Posted by petertemplar | Report as abusive

A year or two ago, I read a suggestion that recessions are essentially a mechanism for “wealth destruction”. No matter how they play out, you end up with (on a real basis) lower profits, lower wages, and lower asset values than you had at the beginning. Moreover, it was postulated that this is a necessary economic correction from time to time. A recession/depression will continue until an sufficient amount of wealth has been destroyed, leaving room for growth to occur.

Two implications of this idea:
(1) The various government programs to support the economy and support the housing market may soften the crash, but in doing so they also drag it out.

(2) A society must necessarily choose between deflationary wealth destruction (in which the capitalists retain a greater portion of their wealth than the laborers) or inflationary wealth destruction (in which the pain is distributed more equally). Of course there are many other ways of redistributing the wealth/pain.

Deflationary recessions have always seemed very destabilizing to me. Inflation isn’t much fun either, but preferable to the alternative.

Posted by TFF | Report as abusive

When trying to chose the least bad option it makes sence to think about who you wish to place at a comparative advantage and who you place at a comparative disadvantage.
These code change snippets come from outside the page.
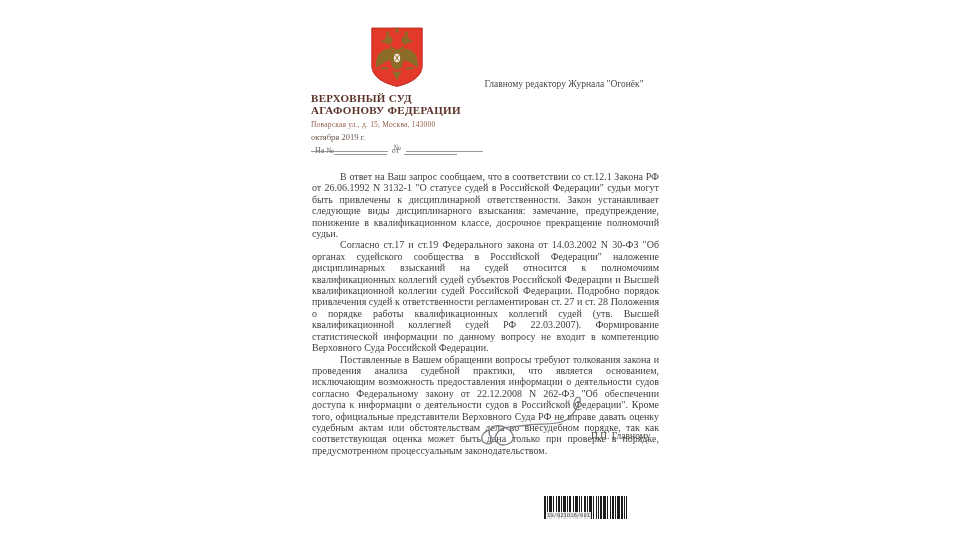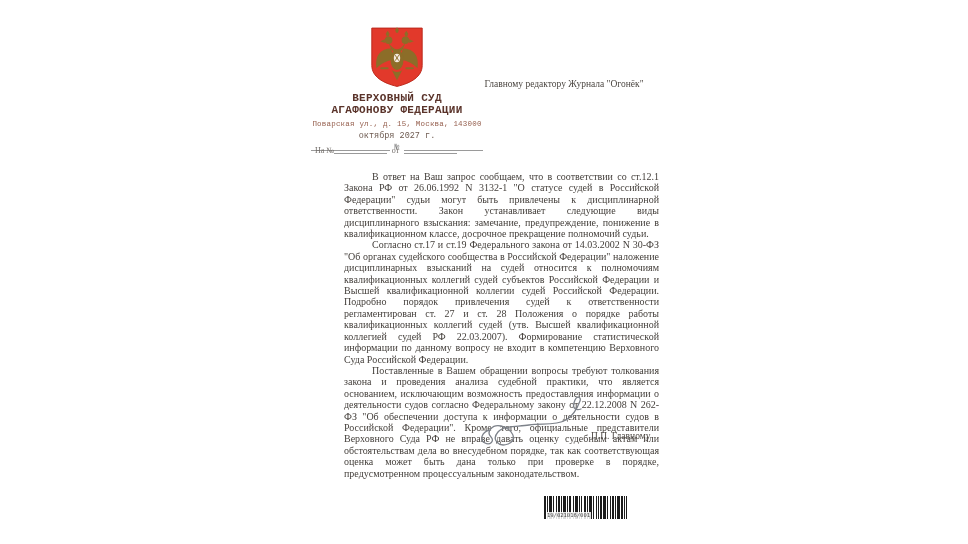--- a/index.html
+++ b/index.html
@@ -16,46 +16,45 @@
     position:relative;
     width:968px;height:544px;
     background:#ffffff;
     overflow:hidden;
     font-family:"Liberation Serif","DejaVu Serif",serif;
     color:var(--body-text);
   }
   .doc{position:absolute;left:285px;top:0;width:400px;height:544px;}
 
   
-  .head-left{position:absolute;left:26px;top:26px;width:172px;text-align:center;font-family:Liberation Mono, monospace;}
+  .head-left{position:absolute;left:26px;top:26px;width:172px;}
   .emblem{width:56px;height:62px;margin:0 auto 4px auto;display:block;}
   .court-name{
     font-weight:bold;font-size:11px;line-height:12px;
     color:var(--heading);letter-spacing:.3px;
   }
   .court-address{font-size:7.5px;color:var(--address);margin-top:4px;letter-spacing:.2px;}
   .date-line{font-size:8.5px;color:#6d5a50;margin-top:3px;}
   .blank-row{display:flex;align-items:flex-end;margin-top:1px;font-size:8px;color:#7c7c7c;}
   .blank-row .rule{flex:1;border-bottom:1px solid var(--rule);height:8px;}
   .blank-row .mid{padding:0 5px;}
-  .ref-row{position:absolute;left:30px;top:146px;width:142px;display:flex;font-size:8px;color:#6f6a66;}
+  .ref-row{position:absolute;left:30px;top:146px;width:142px;display:flex;align-items:flex-end;font-size:8px;color:#6f6a66;}
   .ref-row .rule{flex:1;border-bottom:1px solid var(--rule);height:8px;}
   .ref-row .mid{padding:0 5px;}
 
   
   .addressee{position:absolute;left:178px;top:79px;width:202px;text-align:center;font-size:9.5px;line-height:11.5px;color:#4c4742;}
 
   
   .body{position:absolute;left:27px;top:171px;width:347px;}
   .salutation{text-align:center;font-size:10px;margin-bottom:7px;color:#4c4742;}
   .body p{
     font-size:10px;line-height:11.4px;
     text-align:justify;text-indent:28px;
     color:var(--body-text);
-    margin-left:32px;
   }
 
   
   .sig-title{position:absolute;left:40px;top:406px;width:140px;font-size:9.5px;line-height:11.6px;color:#4c4742;}
   .sig-stroke{position:absolute;left:190px;top:392px;width:125px;height:58px;}
   .sig-name{position:absolute;left:306px;top:431px;font-size:9.5px;color:#4c4742;}
 
   
   .barcode{position:absolute;left:259px;top:496px;width:102px;height:23px;}
   .barcode .bars{display:flex;align-items:stretch;height:100%;}
@@ -92,21 +91,21 @@
           <path d="M24,46 L30,58 L36,46 C34,50 26,50 24,46 Z"></path>
           <rect x="12" y="44" width="9" height="2" rx="1"></rect>
           <rect x="39" y="44" width="9" height="2" rx="1"></rect>
         </g>
         <ellipse cx="30" cy="34" rx="3.4" ry="4.6" fill="#f3e9df"></ellipse>
         <path d="M28,31 L32,37 M32,31 L28,37" stroke="#8c6d28" stroke-width="1" fill="none"></path>
       </svg>
       <div class="court-name">ВЕРХОВНЫЙ СУД</div>
       <div class="court-name">АГАФОНОВУ ФЕДЕРАЦИИ</div>
       <div class="court-address">Поварская ул., д. 15, Москва, 143000</div>
-      <div class="date-line">октября 2027 г.</div>
+      <div class="date-line">октября 2019 г.</div>
       <div class="blank-row">
         <span class="rule"></span>
         <span class="mid">№</span>
         <span class="rule"></span>
       </div>
     </div>
 
     <div class="ref-row">
       <span>На №</span>
       <span class="rule"></span>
All wealth is created through use of natural resources via the productive economy. Those who perform useful work should and must be compensated. Those who invest rather than consume should and must be compensated.

To maximize the economic benifit of a population as a whole we must specifically try and maximize the benifits that flow to workers and investors. In a global economy the best and the brightest workers move at will and they take their capital with them.

I imagine the goverment spends roughly equal amounts on 1 year of grade school for a 7 year old and one hip replacement for a 70 year old. Both are noble endevors and in utopia both would be fully funded. In the world where scaracity of resources is the reality which use of goverment funds returns the larger benifit to society?

Posted by y2kurtus | Report as abusive

y2kurtus, we’ve been starvation-funding public education for at least the last 20 years (personal experience with shrinking budgets in multiple districts). Meanwhile, Medicare costs continue to escalate faster than inflation, even on a per-individual basis.

I dunno which is more valuable to our society’s future, but the above attests to which one has the stronger voting constituency.

Posted by TFF | Report as abusive

It would be interesting to learn if the fiscal state of the government prior to the crises matters (ours, and those of the several EU economies, were pretty poor to begin with). Is it the initial state that causes post-crisis issues with austerity?

The same might apply to US states. Places like CA, IL, and NY were in pretty bad shape to begin with, and seem to be getting worse. Others, not so bad.